§ DATA SHOWN:
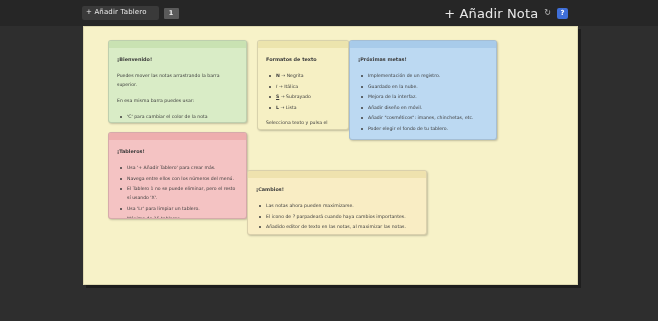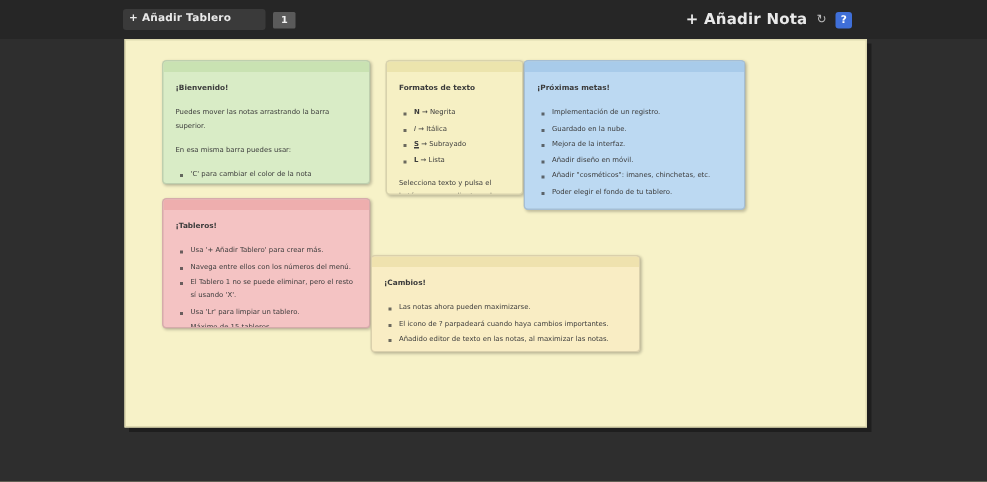--- a/index.html
+++ b/index.html
@@ -16,23 +16,23 @@
     width: 658px; height: 26px;
     background: #262626;
     display: flex; align-items: center;
   }
   #topbar-left {
     display: flex; align-items: center;
     margin-left: 82px; height: 16px;
   }
   .addboard-btn {
     color: #e9e9e9;
-    font-size: 7px; font-weight: bold;
+    font-size: 7px; font-weight: normal;
     letter-spacing: .15px;
-    padding: 2px 23px 3px 4px;
+    padding: 2px 12px 3px 4px;
     background: #3a3a3a;
     border-radius: 2px;
     white-space: nowrap;
     line-height: 9px;
   }
   .board-tab {
     margin-left: 5px;
     background: #5a5a5a;
     color: #f2f2f2;
     font-size: 6.5px;
@@ -42,21 +42,21 @@
     border-radius: 1px;
   }
 
   #topbar-right {
     position: absolute; right: 90px; top: 0;
     height: 26px;
     display: flex; align-items: center; gap: 6px;
   }
   .addnote-btn {
     color: #e9e9e9;
-    font-size: 10px; font-weight: bold;
+    font-size: 13px; font-weight: normal;
     letter-spacing: .15px;
     white-space: nowrap;
     line-height: 9px;
   }
   .refresh-icon {
     color: #bdbdbd; font-size: 8px;
     line-height: 8px;
     display: block;
   }
   .help-btn {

§ TRY IT:
From the listing above, copy all lines holding the word "border".

§ REPLY:
     border-radius: 2px;
     border-radius: 1px;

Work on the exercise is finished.